Tuesday, June 8, 2010

I love/hate Facebook

I’m having quite the love/hate relationship with my Facebook account as of late. Especially after this weekend. I love it for the fact that I’ve been able to re-connect with old friends, just like I did this weekend. But I also hate looking back at drunk posts that have been up for hours that everyone’s pretty much already seen, making it too late to delete, just like this weekend.

It’s not that I don’t realize that everyone that I friend can see my posts, for the most part I’m good with that. Yeah, maybe Aunt Tootie doesn’t want to hear me say the word “boner” and Cousin Kelly doesn’t want to hear about bodily functions that I think are funny.

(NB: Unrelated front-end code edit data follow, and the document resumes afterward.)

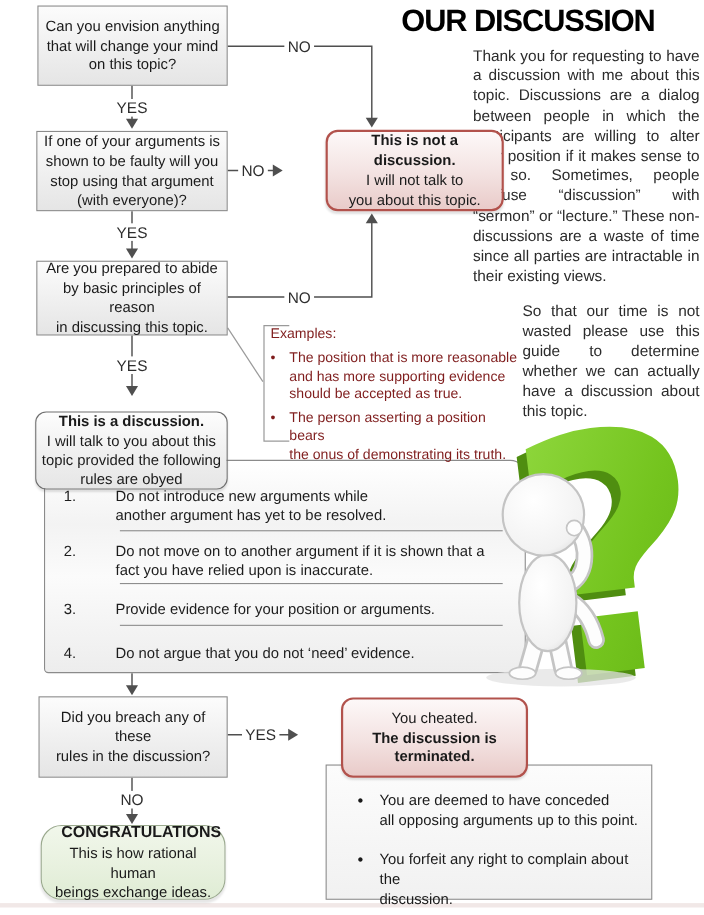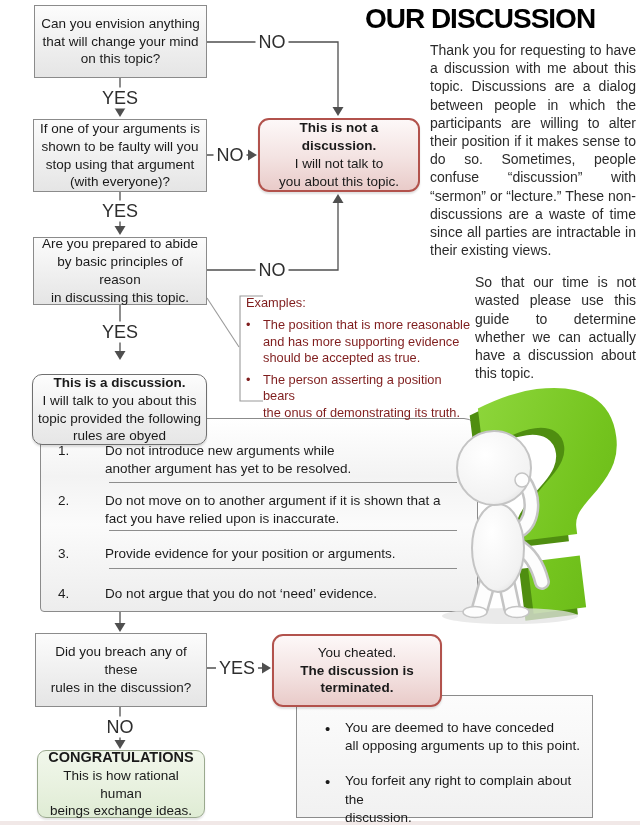"NO" .lbl { font-size: 18px -> 14px }
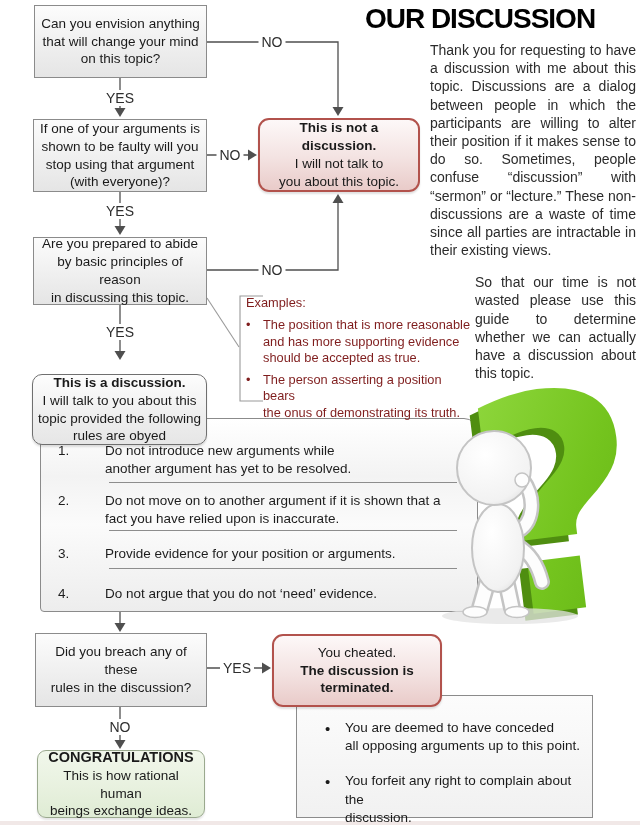"This is not a discussion." .redbox { margin-left: none -> 38px }
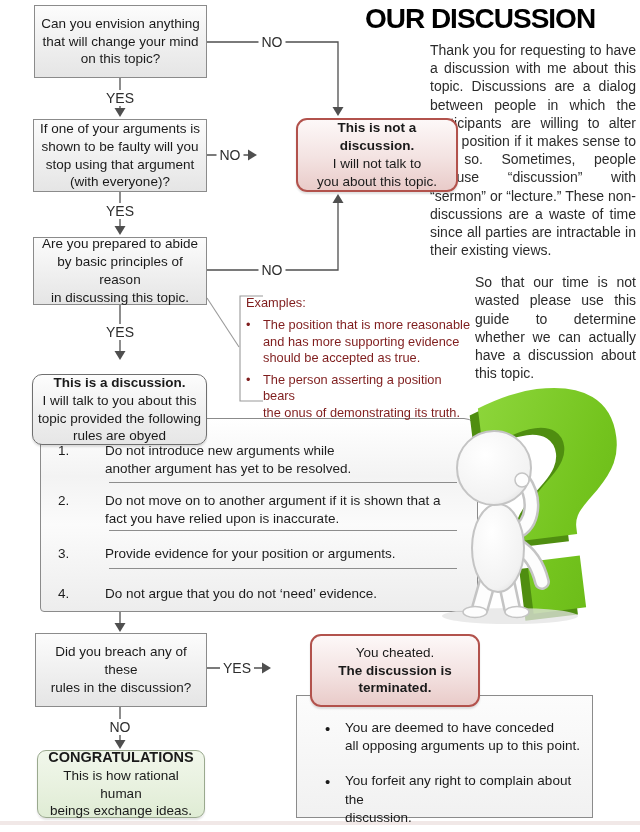"CONGRATULATIONS" .greenbox { align-items: none -> flex-end; border-radius: 9px -> 19px }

But for the most part, I think everyone knows the type of person that I am, and know that I’ve got some quirks and a really friggin’ weird sense of humor at times.

At one point this weekend one of my posts got a comment on how “vulgar” it was and “what has happened to me”. It must have been cause I used the word “cunt” in it, which I don’t particularly like either, but seriously give me a friggin’ break. If this shocks you that you would hear this come from me, then we obviously don’t know each other that well. And if you’re that prone to being offended by what I post, you have the power to change that. I talk like a 28 year old, albeit sometimes an immature one, but it’s my prerogative and I’m not going to apologize for it.

What does get embarrassing to me though are the public outbursts that I sometime think are appropriate to melt down over in front of everybody. But I think it should be realized that I’m still getting used to living on my own, and I’m not always used to not having constant interaction with another person. So I think sometimes I tend to go into tailspin mode either through Facebook Posts or massive texts when issues arise. Usually more often then not when I’ve had a few cocktails and not only do I sound completely neurotic or like I’m in pure crisis mode, totally freaking out. I have to admit, it’s really ridiculous to see. Sometimes it’s funny a couple of weeks later, but more often than not it just sounds like annoying faggot who’s begging for attention. And it probably is, ha ha.

Either way, I like my Social Networking Friends good enough, but it’s the flesh and blood friends that I really listen to in everyday life (and a handful of my blogger friends). SO, that being said, I don’t see my neurotic ass calming the hell down anytime soon, so feel free to delete me if you’ve had enough. No hard feelings. Later kids.

1 comment:

Anonymous said...

You have an aunt Tootie? That's freaking awesome.

And bodily functions are ALWAYS funny.